In the Cook agreement, the fund manager will define what kind of encrypted assets it accepts, which DeFi markets to enter, what fee structure to adopt, and what investment strategy to determine. Through these settings, the fund manager can initialize the smart contract. And investment users can choose the corresponding fund according to their own risk preferences. The user participation method is also relatively simple, deposit their encrypted assets into the smart contract, and the fund manager deploys the funds of the smart contract. In terms of deploying funds, the Cook Agreement plans to provide a variety of investment tools to help fund managers execute various strategies.
After the user's funds are deposited into the smart contract, the fund manager only has the right to use it, but not the right to own it. Fund managers cannot withdraw funds from the contract, and the funds in the contract can only be allocated to the DeFi platforms in the whitelist (such as Uniswap, Sushiswap, Compound, Maker, Aave, etc.). In addition, in order to control risks, upper limits on the amount of funds allocated to different agreements will also be set to avoid excessive potential risks caused by hacking incidents. The basic parameters of these smart contracts cannot be modified arbitrarily, and any modification needs to be approved and executed with the approval of fund investment users.
After users deposit their funds into the smart contract of the fund, they will also receive a voucher. And this certificate is the ERC-20 token ckToken, which represents the user’s share in the fund. It will allocate the user’s specific token share based on the overall value of the fund at the time of entry and the value of the user’s deposited encrypted assets. Therefore, ckToken also Represents the proportion of user ownership in the fund.
The user uses ckToken, first, it can be used as an exit certificate to obtain the corresponding income (profit or loss) after exiting, or it can be traded in the secondary market.
When the user withdraws, the exchange rate of ckToken will be obtained by dividing the total value of fund assets at the time of withdrawal by the total amount of ckToken at that time. In addition, upon exit, the contract will destroy the corresponding ckToken and return the corresponding assets.

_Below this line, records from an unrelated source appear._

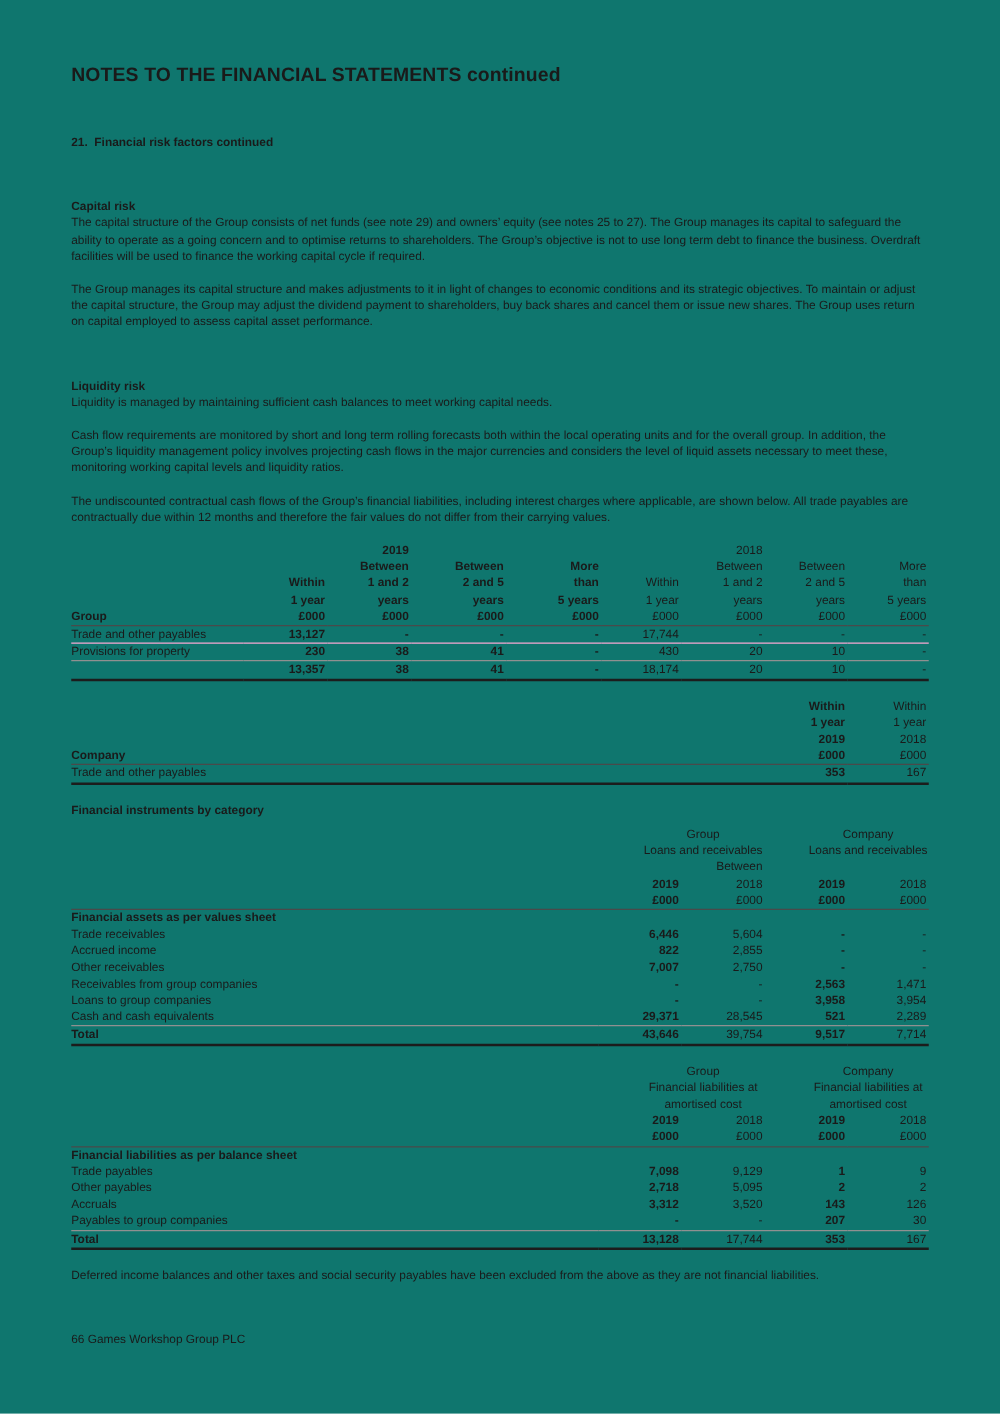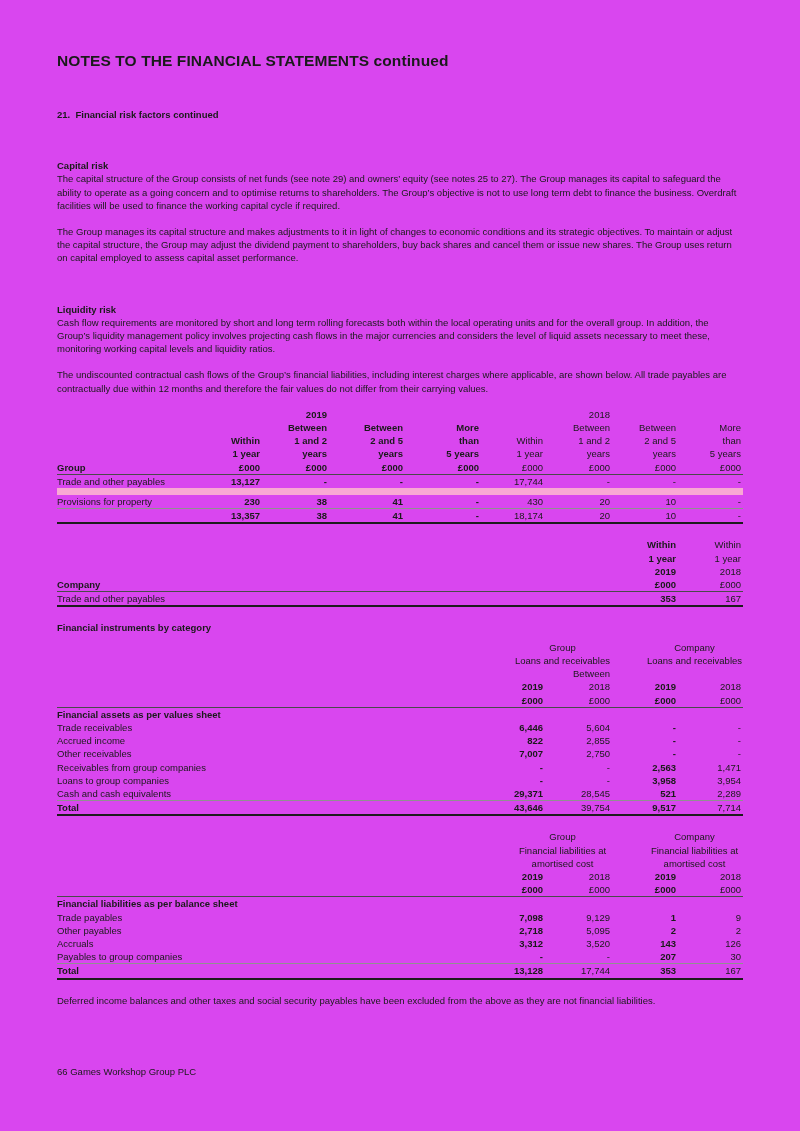--- a/index.html
+++ b/index.html
@@ -7,7 +7,7 @@
   .page {
     position:relative;
     width:800px; height:1131px;
-    background:#d946ef;
+    background:#0f766e;
     color:#1a1a1a;
     font-family:"Liberation Sans", sans-serif;
     overflow:hidden;

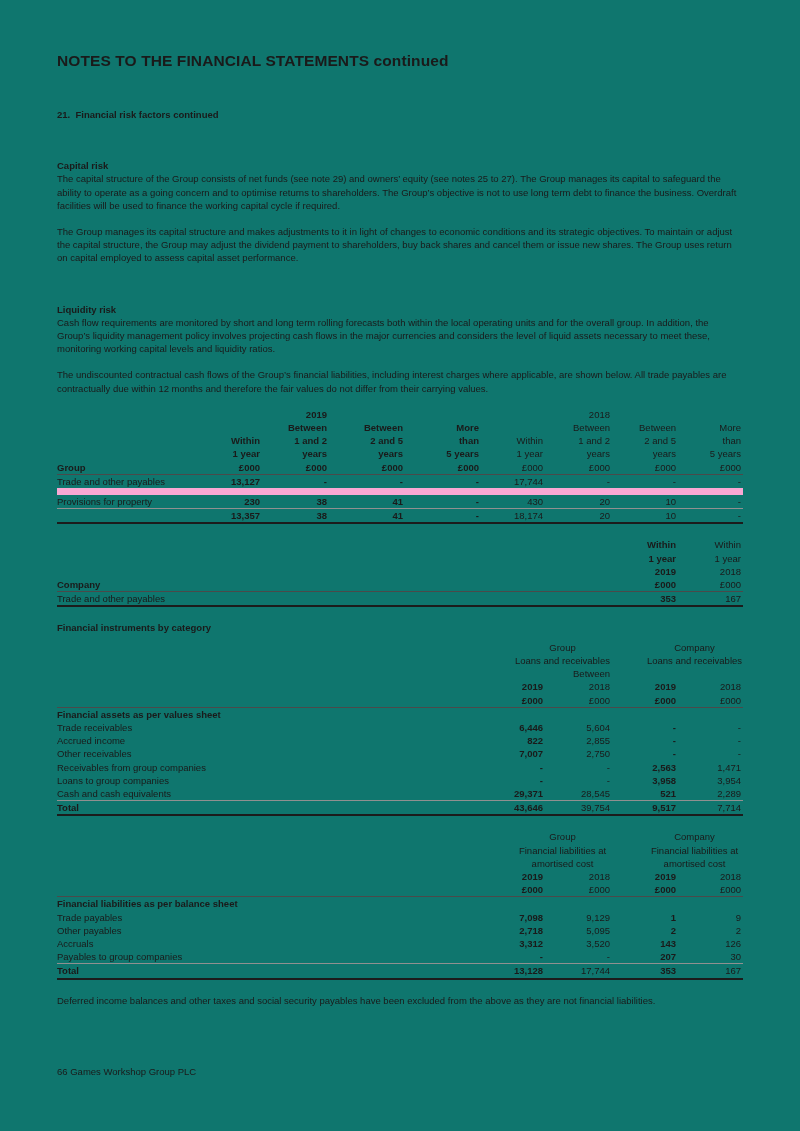--- a/index.html
+++ b/index.html
@@ -86,6 +86,7 @@
     <p>The Group manages its capital structure and makes adjustments to it in light of changes to economic conditions and its strategic objectives. To maintain or adjust the capital structure, the Group may adjust the dividend payment to shareholders, buy back shares and cancel them or issue new shares. The Group uses return on capital employed to assess capital asset performance.</p>
 
     <div class="h2">Liquidity risk</div>
+    <p>Liquidity is managed by maintaining sufficient cash balances to meet working capital needs.</p>
     <p>Cash flow requirements are monitored by short and long term rolling forecasts both within the local operating units and for the overall group. In addition, the Group’s liquidity management policy involves projecting cash flows in the major currencies and considers the level of liquid assets necessary to meet these, monitoring working capital levels and liquidity ratios.</p>
     <p>The undiscounted contractual cash flows of the Group’s financial liabilities, including interest charges where applicable, are shown below. All trade payables are contractually due within 12 months and therefore the fair values do not differ from their carrying values.</p>
 

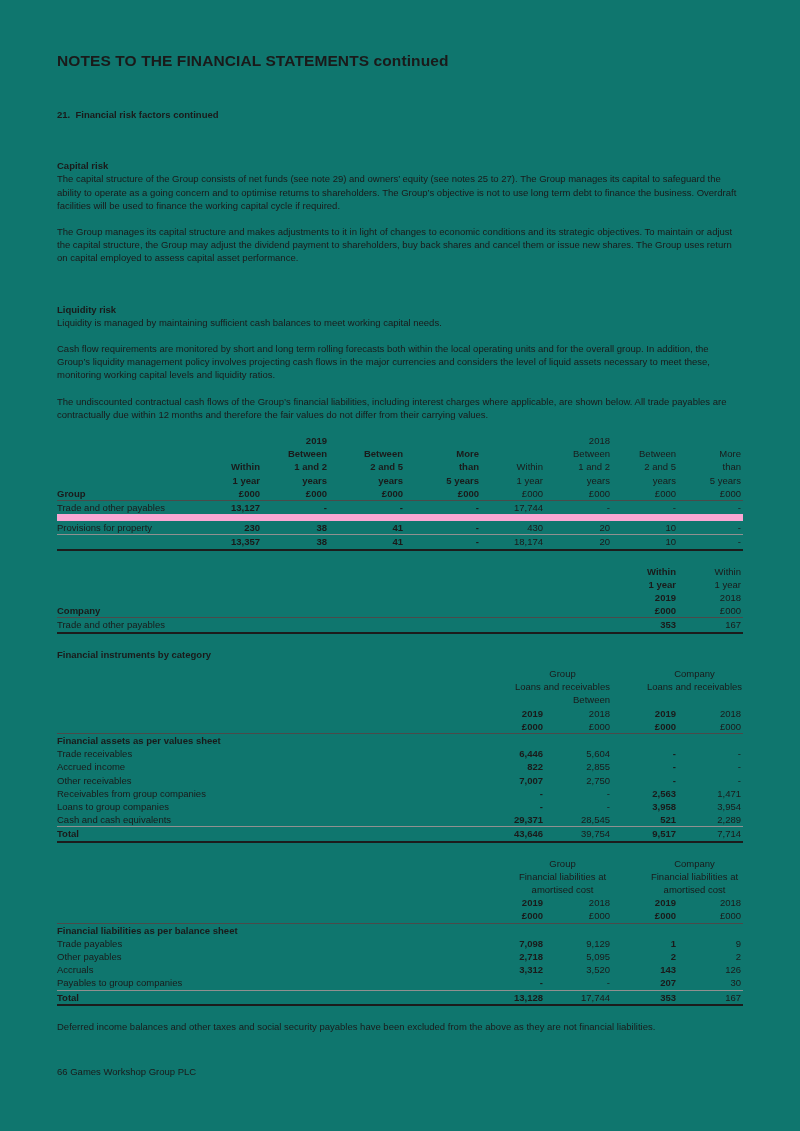--- a/index.html
+++ b/index.html
@@ -57,7 +57,7 @@
   table.fin .b { font-weight:bold; }
   table.fin tr.hdr-last th { border-bottom:1.5px solid #4a4a4a; }
   table.fin tbody tr.total td { border-top:1px solid #909090; }
-  table.fin.rowlines tbody tr:not(:first-child) td { border-top:7px solid #f9a8d4; }
+  table.fin.rowlines tbody tr:not(:first-child) td { border-top:1px solid #f9a8d4; }
   table.fin.rowlines tbody tr.total td { border-top:1px solid #909090; }
 
   .t1 { margin-bottom:14px; }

Like all fund management services, investment users need to pay certain fund management fees to fund managers. This part of the fee is set by the fund manager. Since Cook is a liquid DeFi fund, it can enter or exit at any time, and its income is calculated based on the block time. The management fee will be determined based on the total asset value managed by the fund at a certain block time, the annualized management fee rate, and the number of blocks mined by Ethereum in a year.
In addition, the Cook agreement can also capture fees: fund managers also need to pay 2% of their fund management fees to the agreement as agreement fees. If fund managers use COOK tokens as fund management fees, they can be exempted from paying agreement fees.